DATA FOR ANALYSIS Start Marker
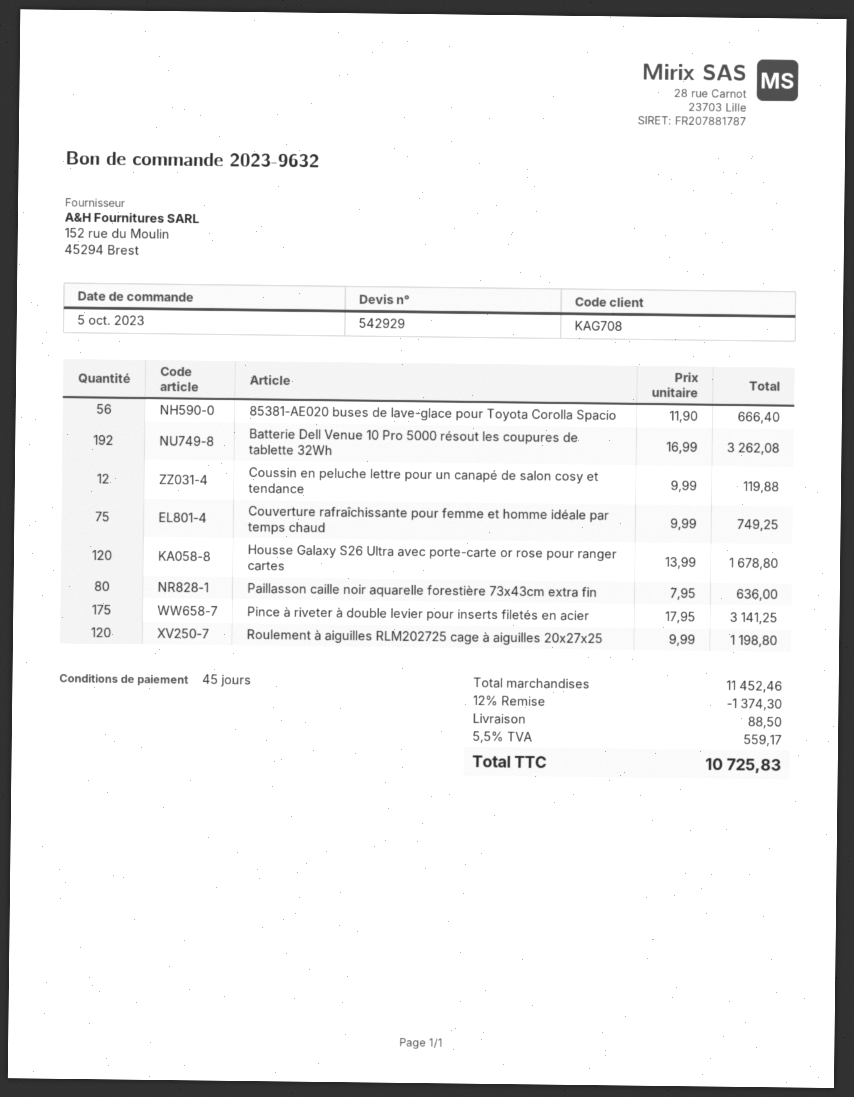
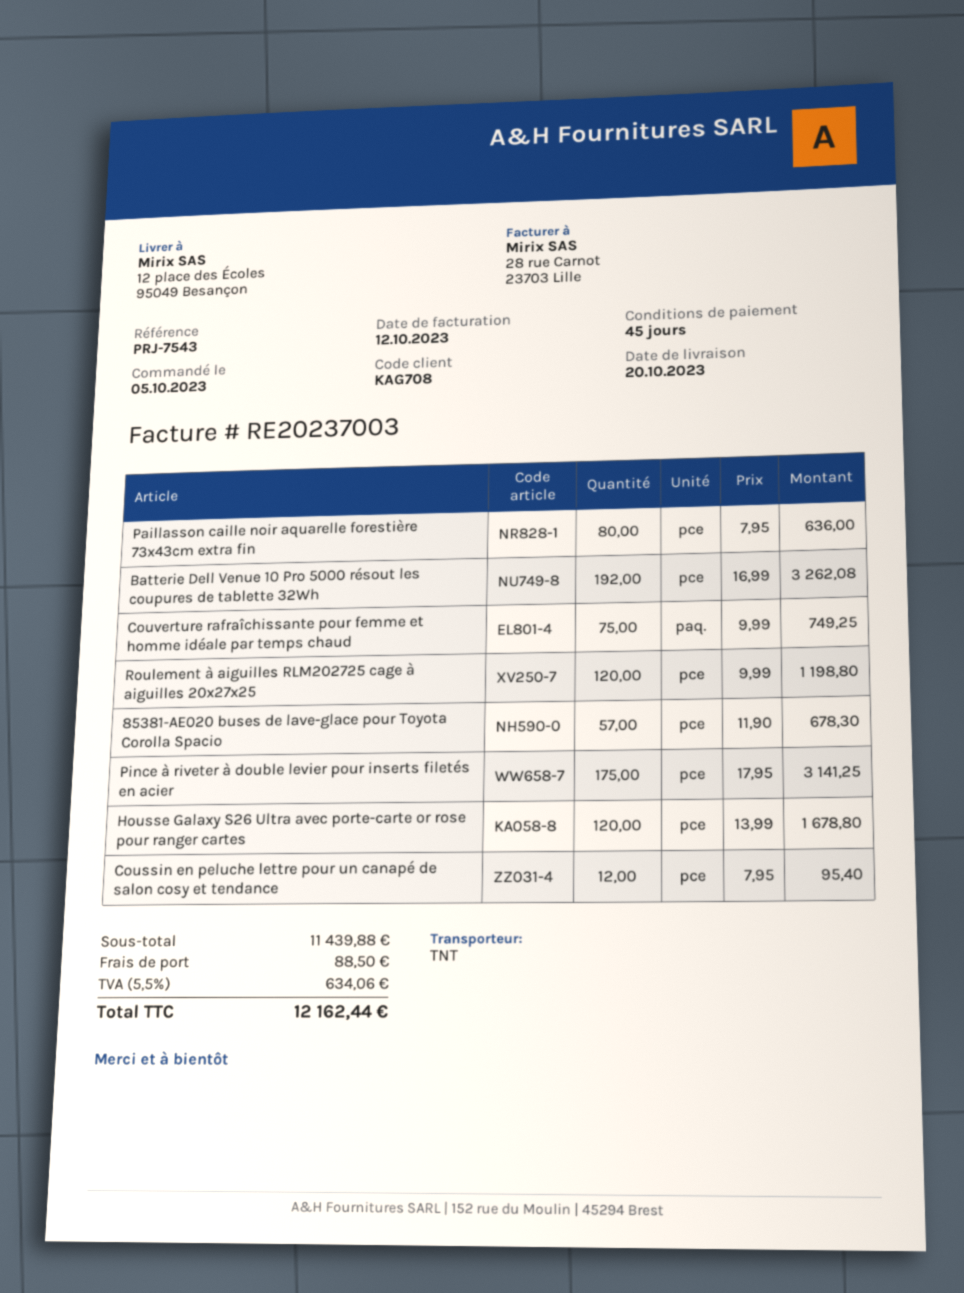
85381-AE020 buses de lave-glace pour Toyota Corolla Spacio: 56 x 11.90 = 666.40 -> 57 x 11.90 = 678.30
Coussin en peluche lettre pour un canapé de salon cosy et tendance: 12 x 9.99 = 119.88 -> 12 x 7.95 = 95.40
subtotal: 11452.46 -> 11439.88
discount: 12% = 1374.30 -> none
tax: 5.5% = 559.17 -> 5.5% = 634.06
total: 10725.83 -> 12162.44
DATA FOR ANALYSIS End Marker
Tell how many lines of the listing contain the string "pour", giving the number without any other words.

2